**TASK STATEMENT**: Reading the records below, how many lines contain "invoice"? Respond with a number and nothing else.

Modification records
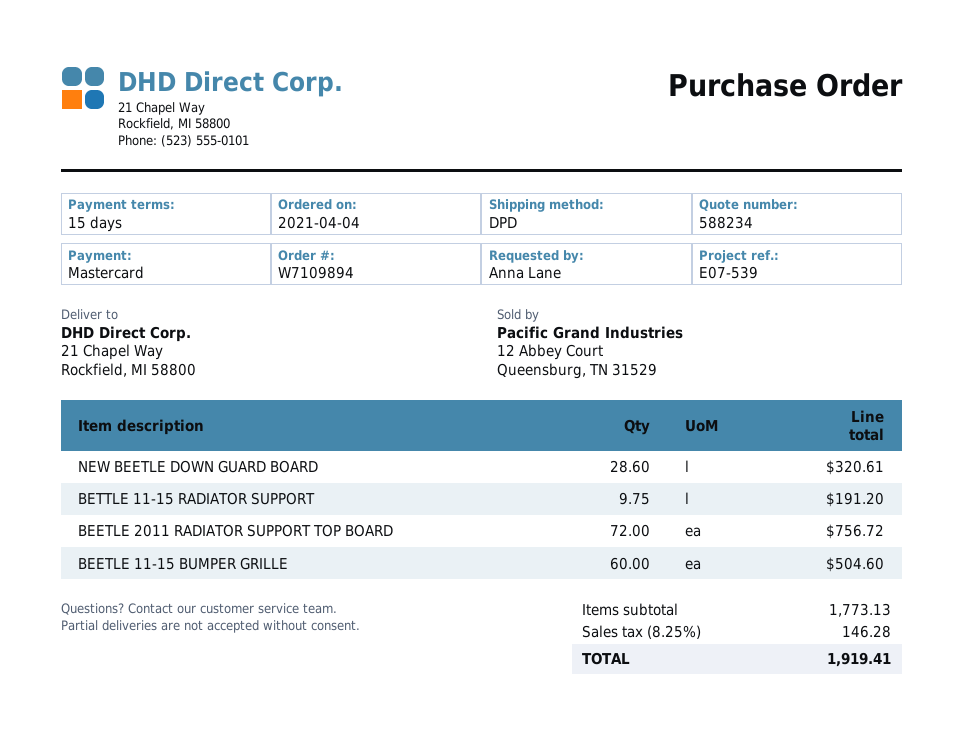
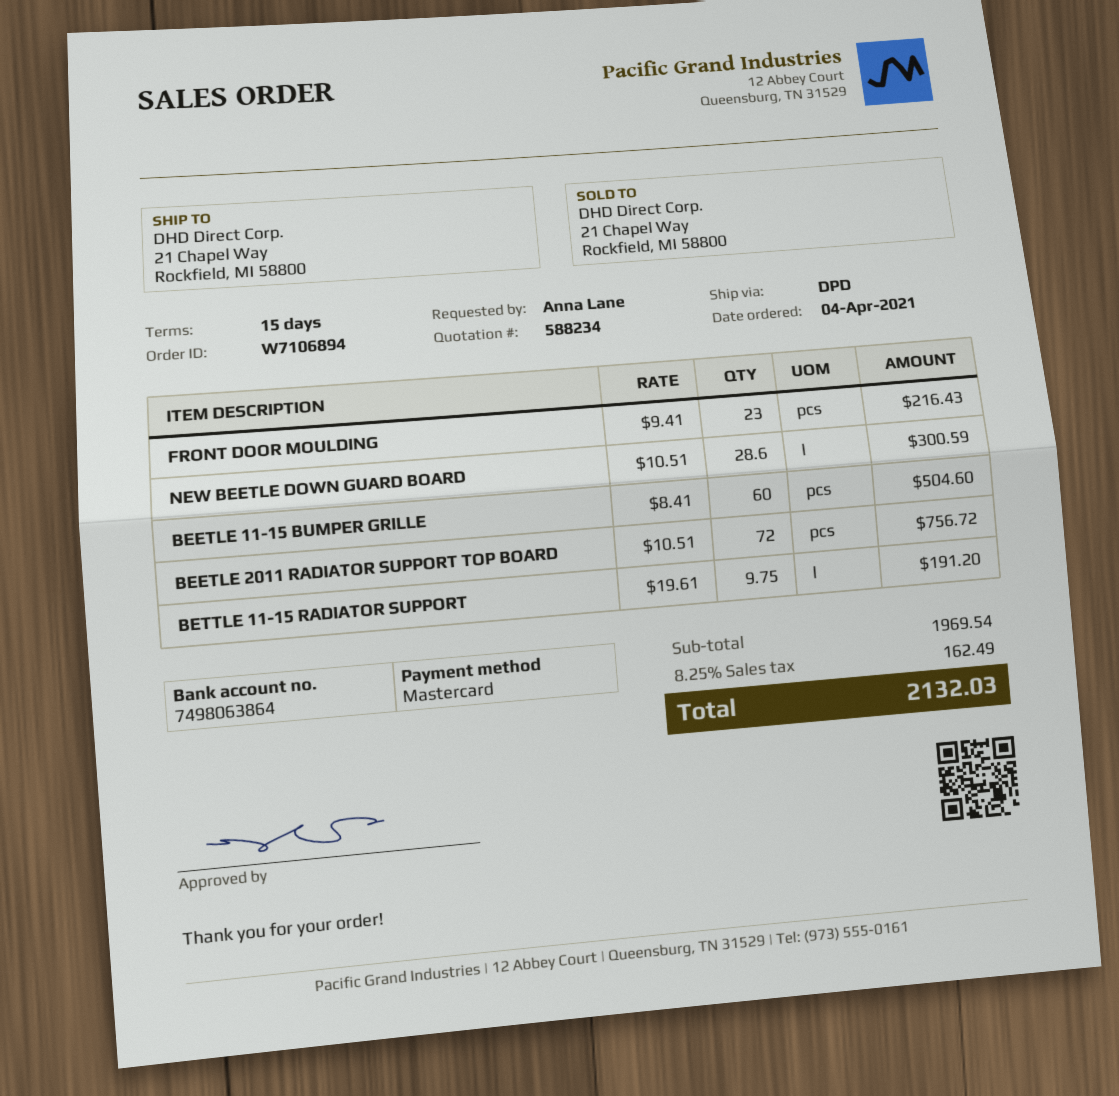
order number: W7109894 -> W7106894
NEW BEETLE DOWN GUARD BOARD: 28.6 for 320.61 -> 28.6 for 300.59
FRONT DOOR MOULDING: none -> 23 for 216.43
subtotal: 1773.13 -> 1969.54
tax: 8.25% = 146.28 -> 8.25% = 162.49
total: 1919.41 -> 2132.03

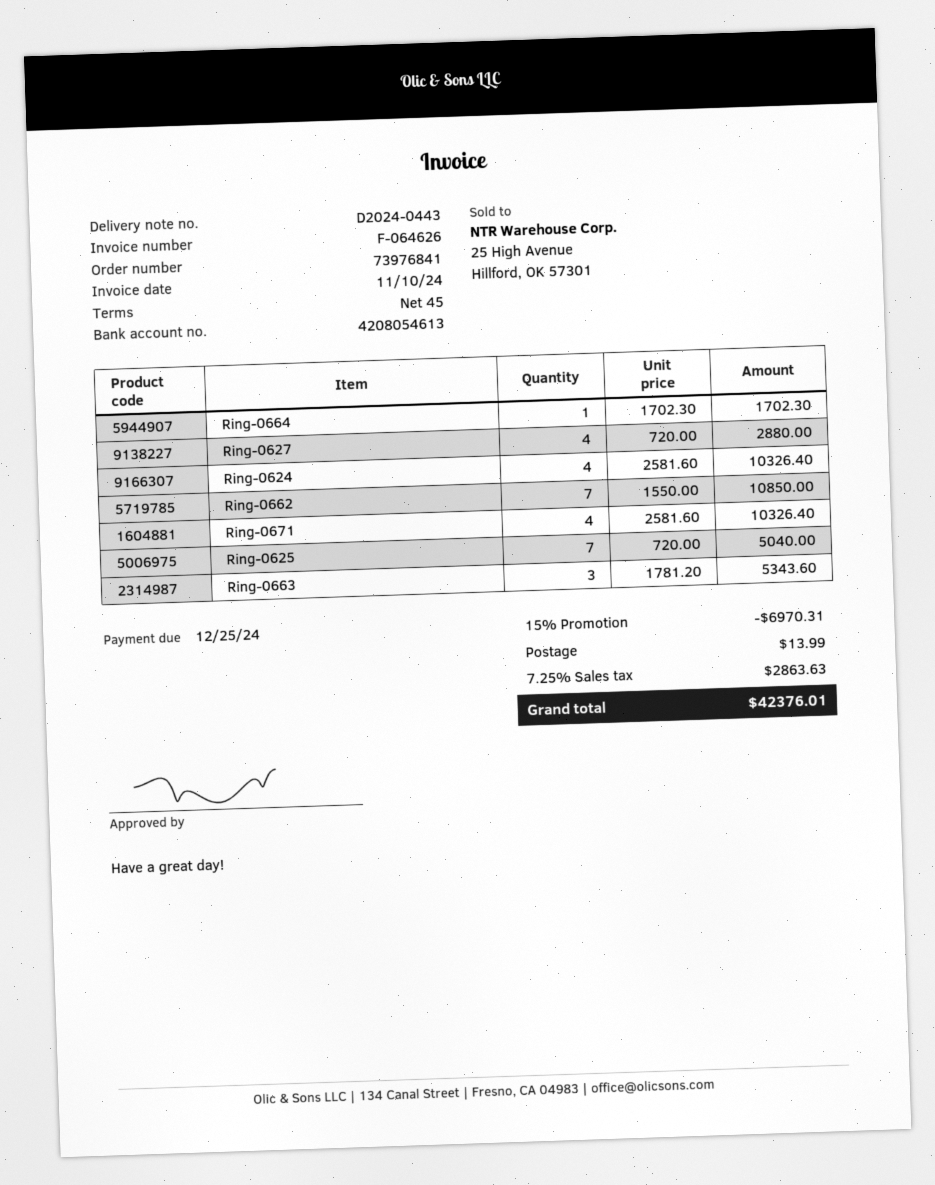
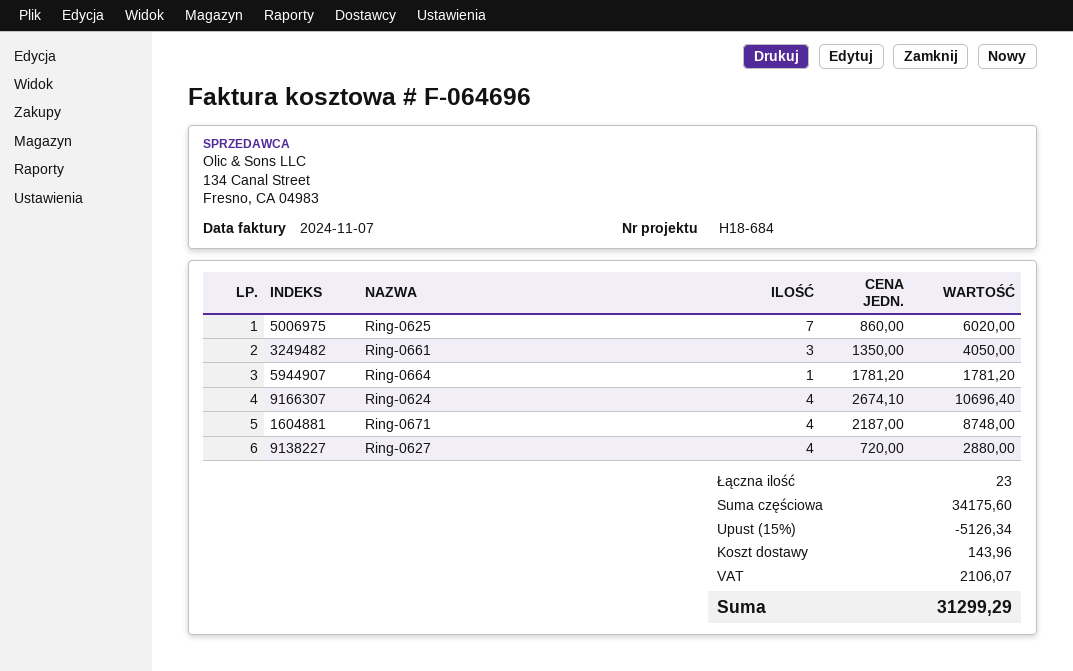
invoice number: F-064626 -> F-064696
invoice date: 2024-11-10 -> 2024-11-07
Ring-0664: 1 x 1702.30 = 1702.30 -> 1 x 1781.20 = 1781.20
Ring-0624: 4 x 2581.60 = 10326.40 -> 4 x 2674.10 = 10696.40
Ring-0662: 7 x 1550.00 = 10850.00 -> none
Ring-0671: 4 x 2581.60 = 10326.40 -> 4 x 2187.00 = 8748.00
Ring-0625: 7 x 720.00 = 5040.00 -> 7 x 860.00 = 6020.00
Ring-0663: 3 x 1781.20 = 5343.60 -> none
Ring-0661: none -> 3 x 1350.00 = 4050.00
discount: 15% = 6970.31 -> 15% = 5126.34
shipping: 13.99 -> 143.96
tax: 2863.63 -> 2106.07
total: 42376.01 -> 31299.29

**THE ANSWER**: 2